• [What to produce] Copy out every line of the data exactly; do not include the images.

Source records Block Start

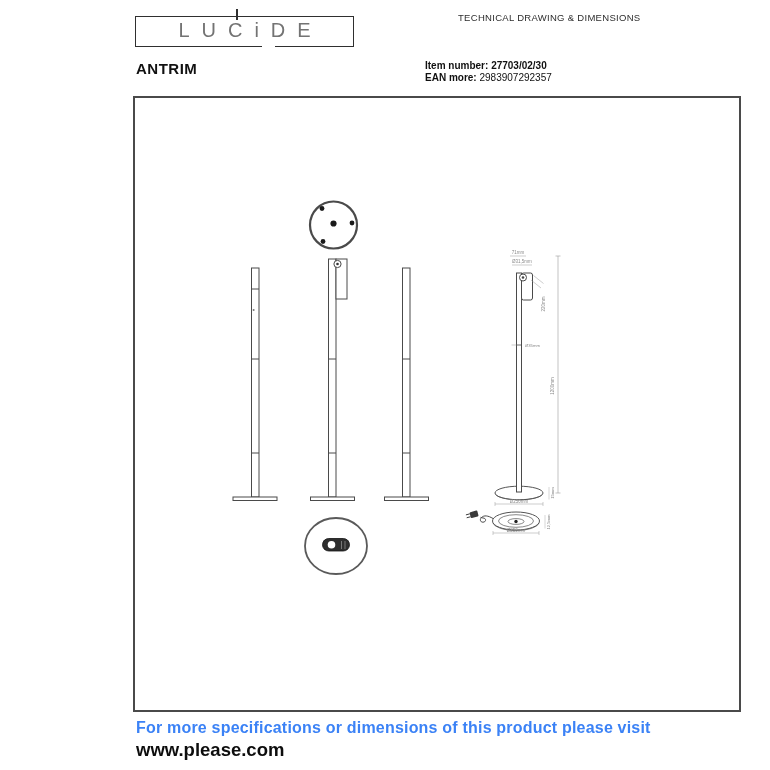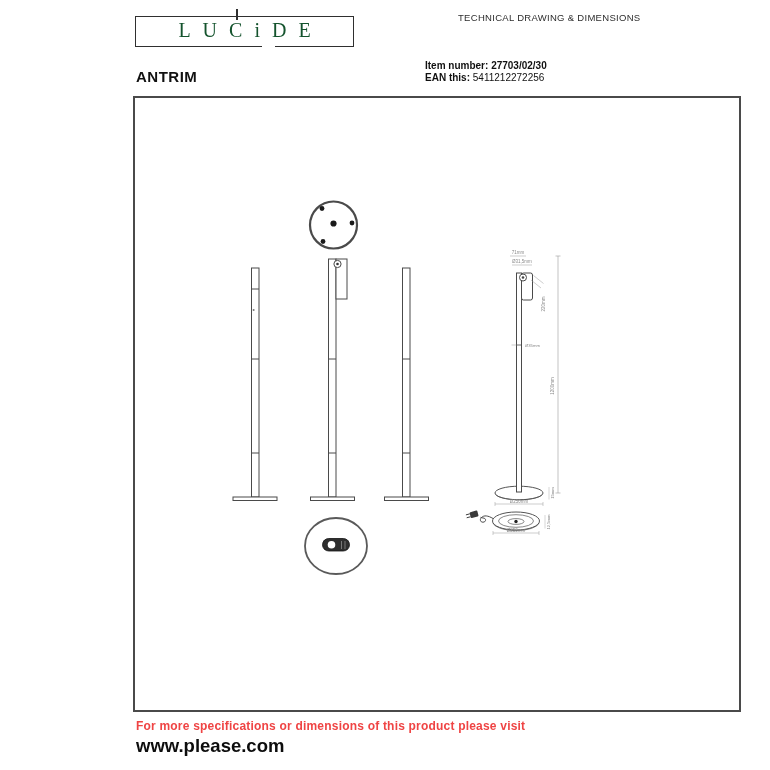--- a/index.html
+++ b/index.html
@@ -3,42 +3,42 @@
 <meta charset="utf-8">
 <style>
   html,body{margin:0;padding:0;background:#fff;}
   #page{position:relative;width:770px;height:770px;background:#ffffff;
         font-family:"Liberation Sans","DejaVu Sans",sans-serif;color:#1c1c1c;overflow:hidden;}
 
   
   #logo-box{position:absolute;left:135px;top:16px;width:219px;height:31px;
             border:1.8px solid #2f2f2f;box-sizing:border-box;}
   #logo-letters{display:block;text-align:center;line-height:27px;font-size:20px;
-                font-weight:300;letter-spacing:12px;padding-left:12px;color:#14532d;
-                font-family:Liberation Serif, serif;}
+                font-weight:300;letter-spacing:12px;padding-left:12px;color:#737373;
+                font-family:Liberation Sans, sans-serif;}
   #logo-tick{position:absolute;left:100px;top:-8px;width:2px;height:11px;background:#2f2f2f;}
   #logo-gap{position:absolute;left:126px;bottom:-2px;width:13px;height:3px;background:#ffffff;}
 
   #doc-title{position:absolute;left:458px;top:12px;font-size:9.5px;color:#2e2e2e;
              letter-spacing:.3px;text-align:right;}
 
-  #product-name{position:absolute;left:136px;top:68px;font-size:15px;font-weight:bold;
+  #product-name{position:absolute;left:136px;top:60px;font-size:15px;font-weight:bold;
                 letter-spacing:.5px;color:#111;}
   #meta{position:absolute;left:377px;top:60px;font-size:10px;line-height:11.5px;color:#111;}
   #meta .lbl{font-weight:bold;margin-left:48px;}
   #meta .val-bold{font-weight:bold;}
 
   
   #drawing-box{position:absolute;left:133px;top:96px;width:608px;height:616px;
                border:2px solid #4a4a4a;box-sizing:border-box;background:#fff;}
   #drawing-box svg{display:block;width:604px;height:612px;}
 
   
   #footer{position:absolute;left:136px;top:719px;}
-  #footer-note{font-size:12px;font-weight:bold;color:#ef4444;letter-spacing:.2px;}
+  #footer-note{font-size:16px;font-weight:bold;color:#3b82f6;letter-spacing:.2px;}
   #footer-site{font-size:18.5px;font-weight:bold;color:#0d0d0d;margin-top:2px;
                text-decoration:none;display:inline-block;}
 
   .dim-txt{font-size:4.5px;fill:#8a8a8a;font-family:"Liberation Sans",sans-serif;}
   .dim-txt-sm{font-size:4.2px;fill:#8a8a8a;font-family:"Liberation Sans",sans-serif;}
 </style>
 </head>
 <body>
 
 <div id="page">
@@ -52,22 +52,22 @@
   <div id="doc-title">TECHNICAL DRAWING &amp; DIMENSIONS</div>
 
   <div id="product-name">ANTRIM</div>
 
   <div id="meta">
     <div>
       <span class="lbl">Item number:</span>
       <span class="val-bold">27703/02/30</span>
     </div>
     <div>
-      <span class="lbl">EAN this:</span>
-      <span>5411212272256</span>
+      <span class="lbl">EAN more:</span>
+      <span>2983907292357</span>
     </div>
   </div>
 
   <div id="drawing-box">
     <svg viewBox="0 0 604 612">
 
       <g stroke="#4a4a4a" fill="none">
         <circle cx="198.5" cy="127" r="23.5" stroke-width="2.2"></circle>
         <circle cx="198.5" cy="125.5" r="3.1" fill="#1a1a1a" stroke="none"></circle>
         <circle cx="187" cy="110.5" r="2.4" fill="#1a1a1a" stroke="none"></circle>

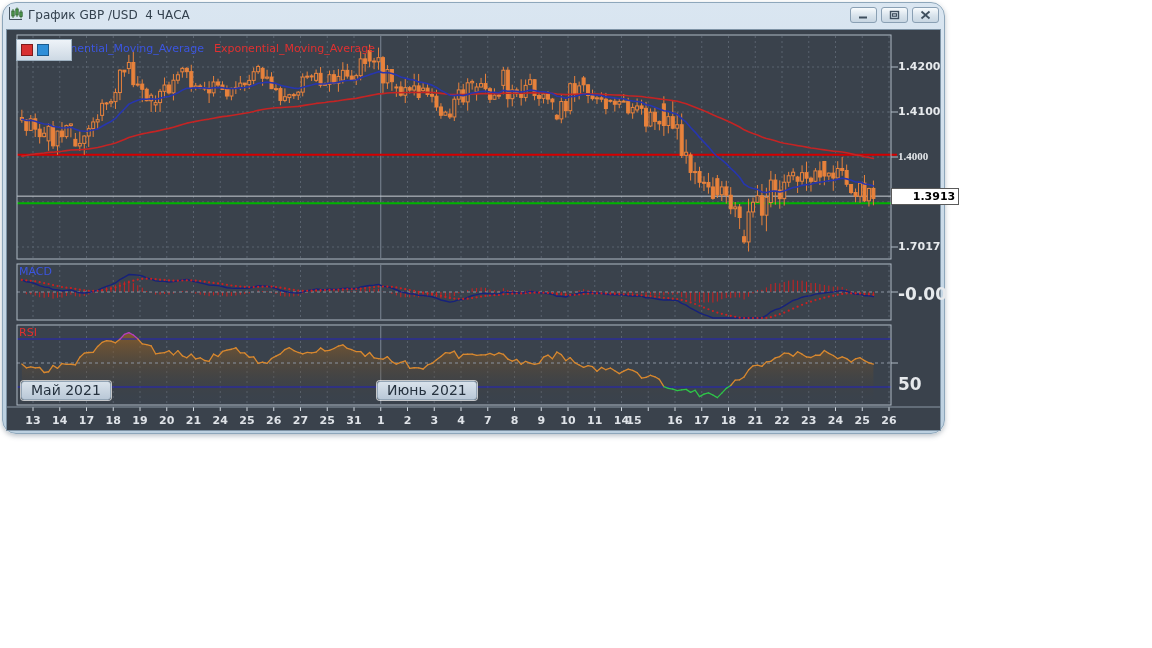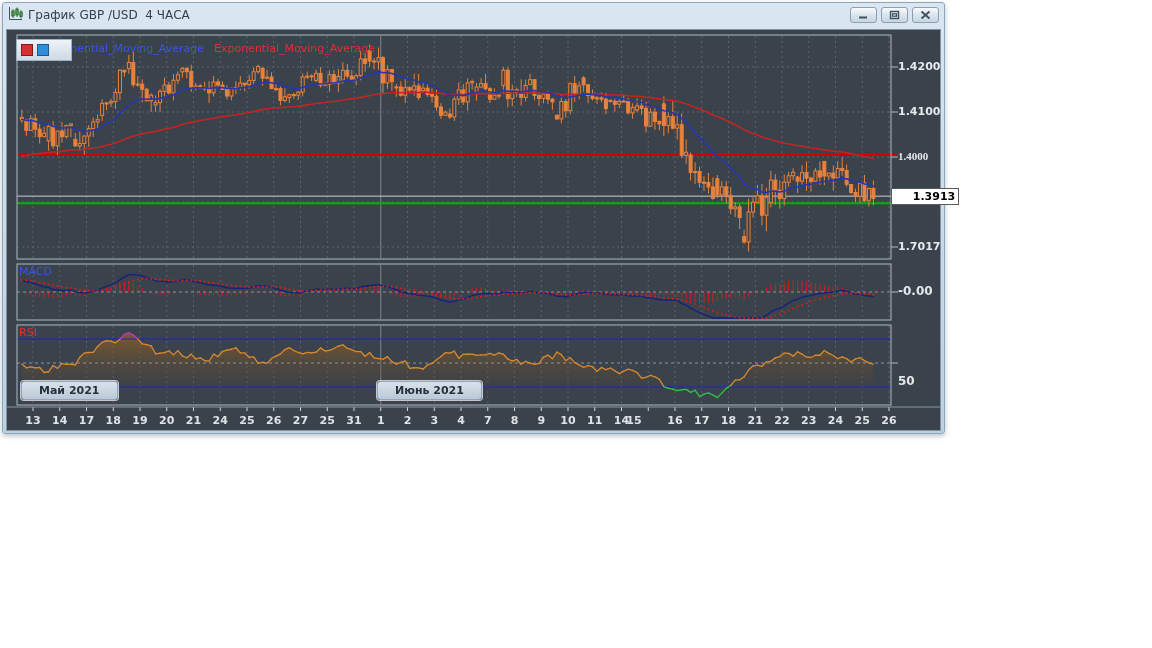--- a/index.html
+++ b/index.html
@@ -1,19 +1,19 @@
 <!DOCTYPE html>
 <html><head>
 <meta charset="utf-8">
 <style>
   html,body{margin:0;padding:0;width:1152px;height:648px;background:#ffffff;
     font-family:"DejaVu Sans","Liberation Sans",sans-serif;overflow:hidden;}
   .window{position:absolute;left:2px;top:2px;width:941px;height:430px;
     background:linear-gradient(180deg,#dae6f1,#bcd0e0);border:1px solid #8ea7bb;
-    border-radius:3px;box-shadow:0 2px 5px rgba(60,80,100,.35);}
+    border-radius:14px;box-shadow:0 2px 5px rgba(60,80,100,.35);}
   .titlebar{height:24px;display:flex;align-items:center;padding:0 5px;gap:5px;}
   .title{font-size:12px;color:#33414e;white-space:pre;}
   .winbtns{margin-left:auto;display:flex;gap:4px;}
   .winbtn{width:27px;height:16px;border:1px solid #8aa0b4;border-radius:3px;
     background:linear-gradient(180deg,#f8fbfd,#d8e3ec 55%,#c8d6e2);
     display:flex;align-items:center;justify-content:center;padding:0;cursor:pointer;}
   .client{position:absolute;left:3px;top:26px;width:933px;height:400px;
     background:#3a424c;border:1px solid #7e93a5;}
   #chart-svg{position:absolute;left:0;top:0;z-index:1;}
   .ind-box{position:absolute;left:9px;top:9px;width:56px;height:22px;z-index:3;
@@ -22,33 +22,33 @@
   .sq{width:12px;height:12px;border:1px solid;padding:0;cursor:pointer;}
   .sqr{background:#d83030;border-color:#7e1a1a;}
   .sqb{background:#2f8fd8;border-color:#1a5a8e;}
   .legend-row{position:absolute;left:36px;top:12px;display:flex;gap:10px;z-index:2;
     font-size:11px;white-space:nowrap;}
   .leg-blue{color:#3b55e0;}
   .leg-red{color:#e03030;}
   .plabel{position:absolute;font-size:11px;z-index:2;}
   #macd-label{left:12px;top:235px;color:#3b55e0;}
   #rsi-label{left:12px;top:296px;color:#e03030;}
-  .alab{position:absolute;left:891px;font-size:12px;font-weight:700;color:#e6e9ec;z-index:2;}
+  .alab{position:absolute;left:891px;font-size:17px;font-weight:700;color:#e6e9ec;z-index:2;}
   #macd-axis{top:254px;}
   #rsi-axis{top:344px;}
   .ylab{position:absolute;left:891px;font-size:11px;font-weight:700;color:#e6e9ec;z-index:2;}
   .xlab{position:absolute;top:384px;width:28px;text-align:center;font-size:11px;
     font-weight:700;color:#dfe3e8;z-index:2;}
   .tag{position:absolute;left:884px;top:158px;width:48px;height:15px;background:#ffffff;
     border:1px solid #5a5a5a;color:#000;font-size:11px;font-weight:700;text-align:center;
     line-height:15px;z-index:6;padding-left:18px;}
-  .mtab{position:absolute;top:351px;height:17px;line-height:17px;padding:0 17px;
+  .mtab{position:absolute;top:351px;height:17px;line-height:17px;padding:0 9px;
     background:linear-gradient(#d9e2eb,#b9c8d7);border:1px solid #93a5b6;
-    box-shadow:0 0 0 1px rgba(255,255,255,.7);border-radius:3px;font-size:11px;
-    font-weight:700;color:#25313e;z-index:4;white-space:nowrap;}
+    box-shadow:0 0 0 1px rgba(255,255,255,.7);border-radius:3px;font-size:14px;
+    font-weight:400;color:#25313e;z-index:4;white-space:nowrap;}
   #mtab-may{left:14px;}
   #mtab-june{left:370px;}
 </style>
 </head>
 <body>
 
 <div class="window">
   <div class="titlebar">
     <span>
       <svg width="15" height="15" viewBox="0 0 15 15">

Source records Block End

• [Task response]
--- a/index.html
+++ b/index.html
@@ -3,42 +3,42 @@
 <meta charset="utf-8">
 <style>
   html,body{margin:0;padding:0;background:#fff;}
   #page{position:relative;width:770px;height:770px;background:#ffffff;
         font-family:"Liberation Sans","DejaVu Sans",sans-serif;color:#1c1c1c;overflow:hidden;}
 
   
   #logo-box{position:absolute;left:135px;top:16px;width:219px;height:31px;
             border:1.8px solid #2f2f2f;box-sizing:border-box;}
   #logo-letters{display:block;text-align:center;line-height:27px;font-size:20px;
-                font-weight:300;letter-spacing:12px;padding-left:12px;color:#14532d;
-                font-family:Liberation Serif, serif;}
+                font-weight:300;letter-spacing:12px;padding-left:12px;color:#737373;
+                font-family:Liberation Sans, sans-serif;}
   #logo-tick{position:absolute;left:100px;top:-8px;width:2px;height:11px;background:#2f2f2f;}
   #logo-gap{position:absolute;left:126px;bottom:-2px;width:13px;height:3px;background:#ffffff;}
 
   #doc-title{position:absolute;left:458px;top:12px;font-size:9.5px;color:#2e2e2e;
              letter-spacing:.3px;text-align:right;}
 
-  #product-name{position:absolute;left:136px;top:68px;font-size:15px;font-weight:bold;
+  #product-name{position:absolute;left:136px;top:60px;font-size:15px;font-weight:bold;
                 letter-spacing:.5px;color:#111;}
   #meta{position:absolute;left:377px;top:60px;font-size:10px;line-height:11.5px;color:#111;}
   #meta .lbl{font-weight:bold;margin-left:48px;}
   #meta .val-bold{font-weight:bold;}
 
   
   #drawing-box{position:absolute;left:133px;top:96px;width:608px;height:616px;
                border:2px solid #4a4a4a;box-sizing:border-box;background:#fff;}
   #drawing-box svg{display:block;width:604px;height:612px;}
 
   
   #footer{position:absolute;left:136px;top:719px;}
-  #footer-note{font-size:12px;font-weight:bold;color:#ef4444;letter-spacing:.2px;}
+  #footer-note{font-size:16px;font-weight:bold;color:#3b82f6;letter-spacing:.2px;}
   #footer-site{font-size:18.5px;font-weight:bold;color:#0d0d0d;margin-top:2px;
                text-decoration:none;display:inline-block;}
 
   .dim-txt{font-size:4.5px;fill:#8a8a8a;font-family:"Liberation Sans",sans-serif;}
   .dim-txt-sm{font-size:4.2px;fill:#8a8a8a;font-family:"Liberation Sans",sans-serif;}
 </style>
 </head>
 <body>
 
 <div id="page">
@@ -52,22 +52,22 @@
   <div id="doc-title">TECHNICAL DRAWING &amp; DIMENSIONS</div>
 
   <div id="product-name">ANTRIM</div>
 
   <div id="meta">
     <div>
       <span class="lbl">Item number:</span>
       <span class="val-bold">27703/02/30</span>
     </div>
     <div>
-      <span class="lbl">EAN this:</span>
-      <span>5411212272256</span>
+      <span class="lbl">EAN more:</span>
+      <span>2983907292357</span>
     </div>
   </div>
 
   <div id="drawing-box">
     <svg viewBox="0 0 604 612">
 
       <g stroke="#4a4a4a" fill="none">
         <circle cx="198.5" cy="127" r="23.5" stroke-width="2.2"></circle>
         <circle cx="198.5" cy="125.5" r="3.1" fill="#1a1a1a" stroke="none"></circle>
         <circle cx="187" cy="110.5" r="2.4" fill="#1a1a1a" stroke="none"></circle>

--- a/index.html
+++ b/index.html
@@ -1,19 +1,19 @@
 <!DOCTYPE html>
 <html><head>
 <meta charset="utf-8">
 <style>
   html,body{margin:0;padding:0;width:1152px;height:648px;background:#ffffff;
     font-family:"DejaVu Sans","Liberation Sans",sans-serif;overflow:hidden;}
   .window{position:absolute;left:2px;top:2px;width:941px;height:430px;
     background:linear-gradient(180deg,#dae6f1,#bcd0e0);border:1px solid #8ea7bb;
-    border-radius:3px;box-shadow:0 2px 5px rgba(60,80,100,.35);}
+    border-radius:14px;box-shadow:0 2px 5px rgba(60,80,100,.35);}
   .titlebar{height:24px;display:flex;align-items:center;padding:0 5px;gap:5px;}
   .title{font-size:12px;color:#33414e;white-space:pre;}
   .winbtns{margin-left:auto;display:flex;gap:4px;}
   .winbtn{width:27px;height:16px;border:1px solid #8aa0b4;border-radius:3px;
     background:linear-gradient(180deg,#f8fbfd,#d8e3ec 55%,#c8d6e2);
     display:flex;align-items:center;justify-content:center;padding:0;cursor:pointer;}
   .client{position:absolute;left:3px;top:26px;width:933px;height:400px;
     background:#3a424c;border:1px solid #7e93a5;}
   #chart-svg{position:absolute;left:0;top:0;z-index:1;}
   .ind-box{position:absolute;left:9px;top:9px;width:56px;height:22px;z-index:3;
@@ -22,33 +22,33 @@
   .sq{width:12px;height:12px;border:1px solid;padding:0;cursor:pointer;}
   .sqr{background:#d83030;border-color:#7e1a1a;}
   .sqb{background:#2f8fd8;border-color:#1a5a8e;}
   .legend-row{position:absolute;left:36px;top:12px;display:flex;gap:10px;z-index:2;
     font-size:11px;white-space:nowrap;}
   .leg-blue{color:#3b55e0;}
   .leg-red{color:#e03030;}
   .plabel{position:absolute;font-size:11px;z-index:2;}
   #macd-label{left:12px;top:235px;color:#3b55e0;}
   #rsi-label{left:12px;top:296px;color:#e03030;}
-  .alab{position:absolute;left:891px;font-size:12px;font-weight:700;color:#e6e9ec;z-index:2;}
+  .alab{position:absolute;left:891px;font-size:17px;font-weight:700;color:#e6e9ec;z-index:2;}
   #macd-axis{top:254px;}
   #rsi-axis{top:344px;}
   .ylab{position:absolute;left:891px;font-size:11px;font-weight:700;color:#e6e9ec;z-index:2;}
   .xlab{position:absolute;top:384px;width:28px;text-align:center;font-size:11px;
     font-weight:700;color:#dfe3e8;z-index:2;}
   .tag{position:absolute;left:884px;top:158px;width:48px;height:15px;background:#ffffff;
     border:1px solid #5a5a5a;color:#000;font-size:11px;font-weight:700;text-align:center;
     line-height:15px;z-index:6;padding-left:18px;}
-  .mtab{position:absolute;top:351px;height:17px;line-height:17px;padding:0 17px;
+  .mtab{position:absolute;top:351px;height:17px;line-height:17px;padding:0 9px;
     background:linear-gradient(#d9e2eb,#b9c8d7);border:1px solid #93a5b6;
-    box-shadow:0 0 0 1px rgba(255,255,255,.7);border-radius:3px;font-size:11px;
-    font-weight:700;color:#25313e;z-index:4;white-space:nowrap;}
+    box-shadow:0 0 0 1px rgba(255,255,255,.7);border-radius:3px;font-size:14px;
+    font-weight:400;color:#25313e;z-index:4;white-space:nowrap;}
   #mtab-may{left:14px;}
   #mtab-june{left:370px;}
 </style>
 </head>
 <body>
 
 <div class="window">
   <div class="titlebar">
     <span>
       <svg width="15" height="15" viewBox="0 0 15 15">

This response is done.